For healthy hearts, minds, and children.

Can Coconut Oil Help With Weight Loss?

Does coconut oil promote weight loss?

After I posted my last piece about burning off omental fat, I got a simple question from a reader named Rosemary that got me going over the hype about coconut oil. So rather than just give her my one liner:

“If you are asking whether coconut oil can help you lose weight, I can only say: Try it it might. It depends on what else is going on in your body.”

I realized the topic deserves a fuller discussion.

If Rosemary’s Fat Cells Could Talk, Here’s What They’d Tell Her

“We fat cells are often depicted as balloons of lard, and our internal lipids visualized as a bland white paste. In reality, we are complex and biologically active warehouses for thousands of different kinds of molecules, each of which serves a valuable function in your body. Love us! Why won’t you love us??! [this is a Star Trek Next Generation reference, and it’s paraphrased…the first person who emails the episode and character name, and has posted a positive review of Deep Nutrition on Amazon or started a discussion about it on another pertinent web site, will get a coupon for a free Food Rules or Deep Nutrition on Kindle]

All fats and oils you eat are important to us. Naturally occurring (ie before any processing) fats and oils that lie (lay?) under the skin of healthy animals or ooze from gently squeezed seeds contain dozens of different chain lengths and, depending on their source, potentially hundreds of other different kinds of nutrients, all of which we’d be pleased to see from time to time. Have a nice day!”

If you have belly flab from eating trans fat, lauric acid MIGHT unblock certain metabolic pathways

Coconut Oil–Healing Miracle or Hype?

So your question, Rosemary, which is an important one because people are talking about coconut like its some sort of miracle, is in my opinion inspired by distorted information and sensationalism–so no wonder health consumers are confused. It’s a little like asking: Which is better vitamin A or vitamin E. Both are not only good, but you also need them both. And a similarly mis-oriented question might be: Which is better for you broccoli or walnuts? Of course that is a silly one too, right? Both are good for you, and your cells must have access to the kinds of information contained in both.

Can you see where I’m going with this?

If your diet already contains something like the kind of chemical information in coconut oil, then coconut oil is of less value to you than if your body has been deprived. I personally don’t eat much coconut oil because I don’t happen to have easy access to it or recipes that require it.

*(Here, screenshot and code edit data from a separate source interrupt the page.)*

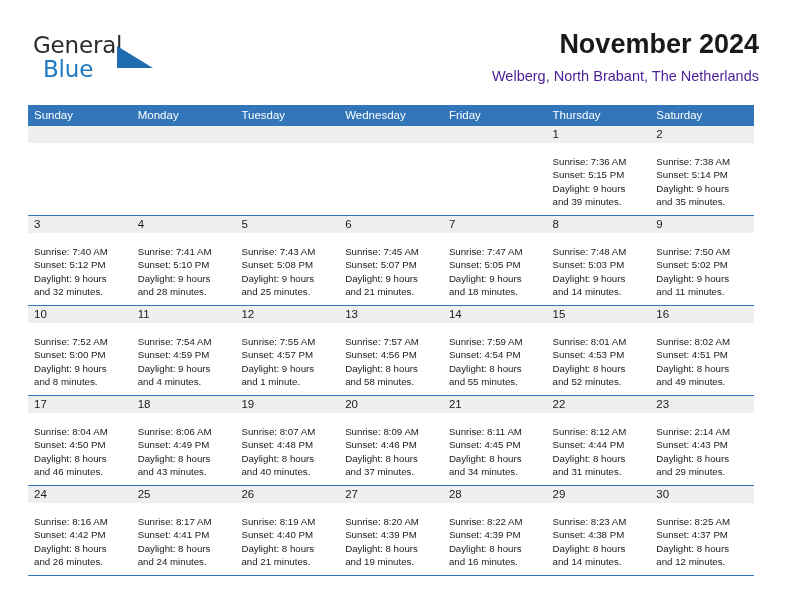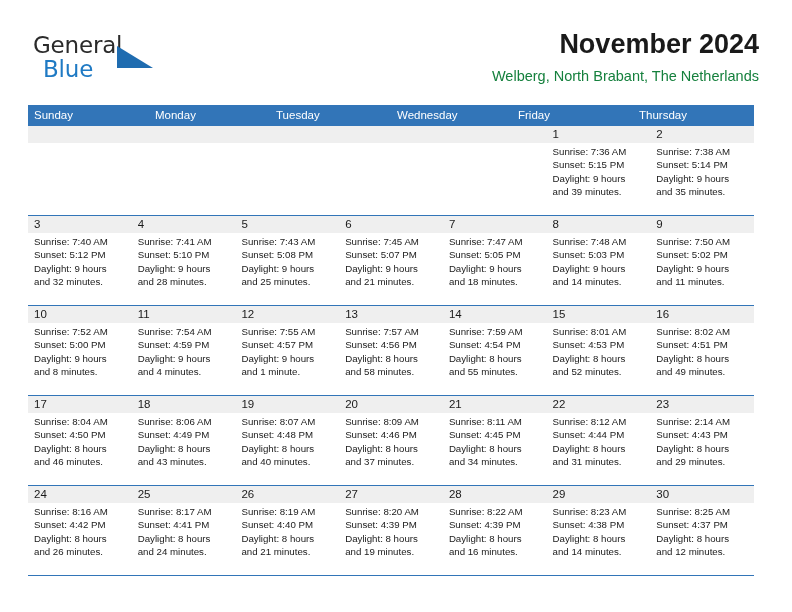"Welberg, North Brabant, The Netherlands" .cal-subtitle { color: #15803d -> #4c1d95 }
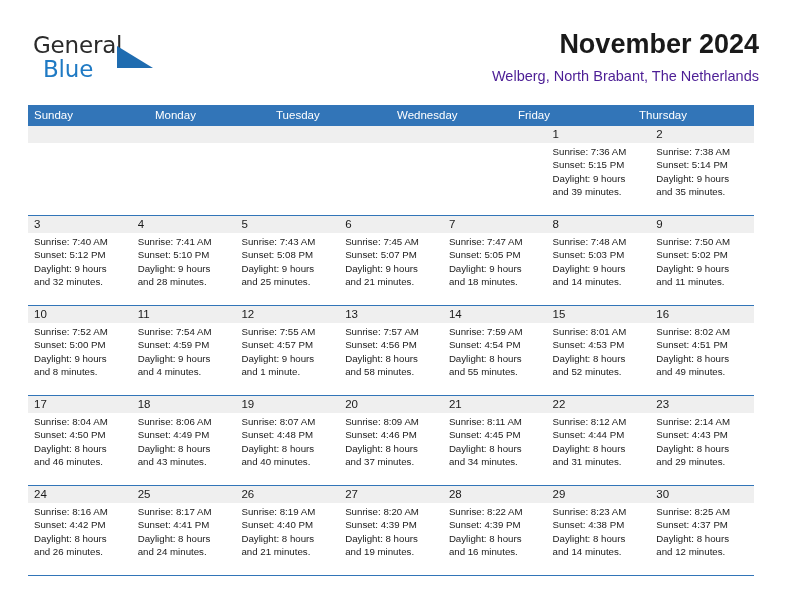"Saturday" div.weekday { html: none -> <div>Saturday</div> }
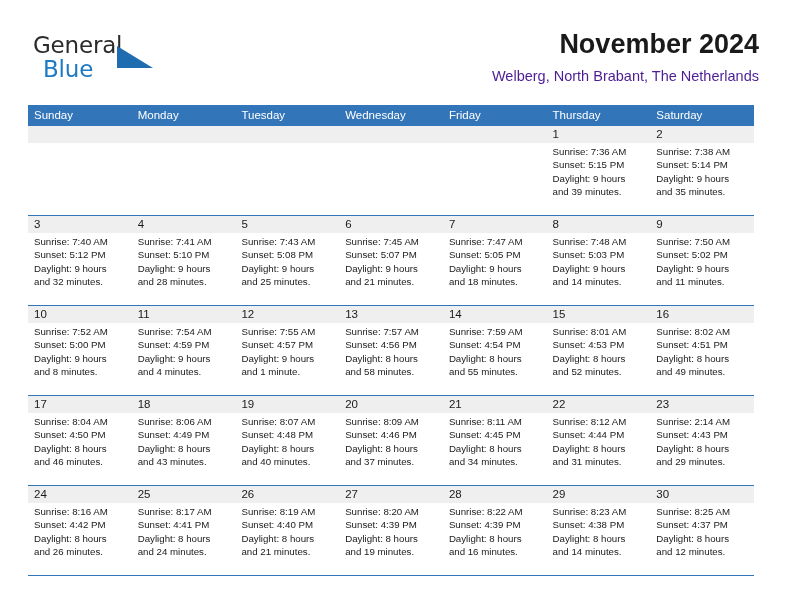"Sunrise: 7:36 AM" .day-body { padding: 2px 5px 0 6px -> 12px 5px 0 6px }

Now if you have stubborn belly flab, that’s a different story. Here’s why:

Can coconut oil help you lose omental fat? MAYBE!

If you are experiencing trouble losing belly flab or a weight loss plateau, or other obvious health problem, a high dose of lauric acid just may be the key that unblocks certain metabolic pathways often blocked by trans fat or excessive carb consumption. (Notice the words might and maybe.) The only way to find out is to try it for a while. It’s food, after all, it is not going to hurt you. Then if you don’t see any results after a few weeks, it’s not a healing miracle for you. If you do see impressive weight loss or your belly starts getting thinner, then you had a blocked pathway and now it’s fixed. And, here’s another bit of good news, you probably don’t need to continue buying coconut oil. (Unless you like it.)

The Plop Not Heard ‘Round The World

So if now I’ve got you worrying over whether or not your diet contains something like the nutrients in coconut oil, before you invest time in tabulating each and every nutrient in everything you eat, I’d like to point something out. Coconuts fall from the trees in abundance in the tropics. New England? Not so much. The Bedford cemetery out here in New Hampshire has headstones showing people lived into their 80s and 90s in the 1600s and I’m pretty sure they did it without coconut oil.

So is coconut oil an essential part of a healthy diet? NO! Not essential at all because we can get the same kinds of nutrients from a diet rich a wide variety of other healthy foods. (Healthy meaning considering source and tradition…see my response to a question reader Matt posted here.)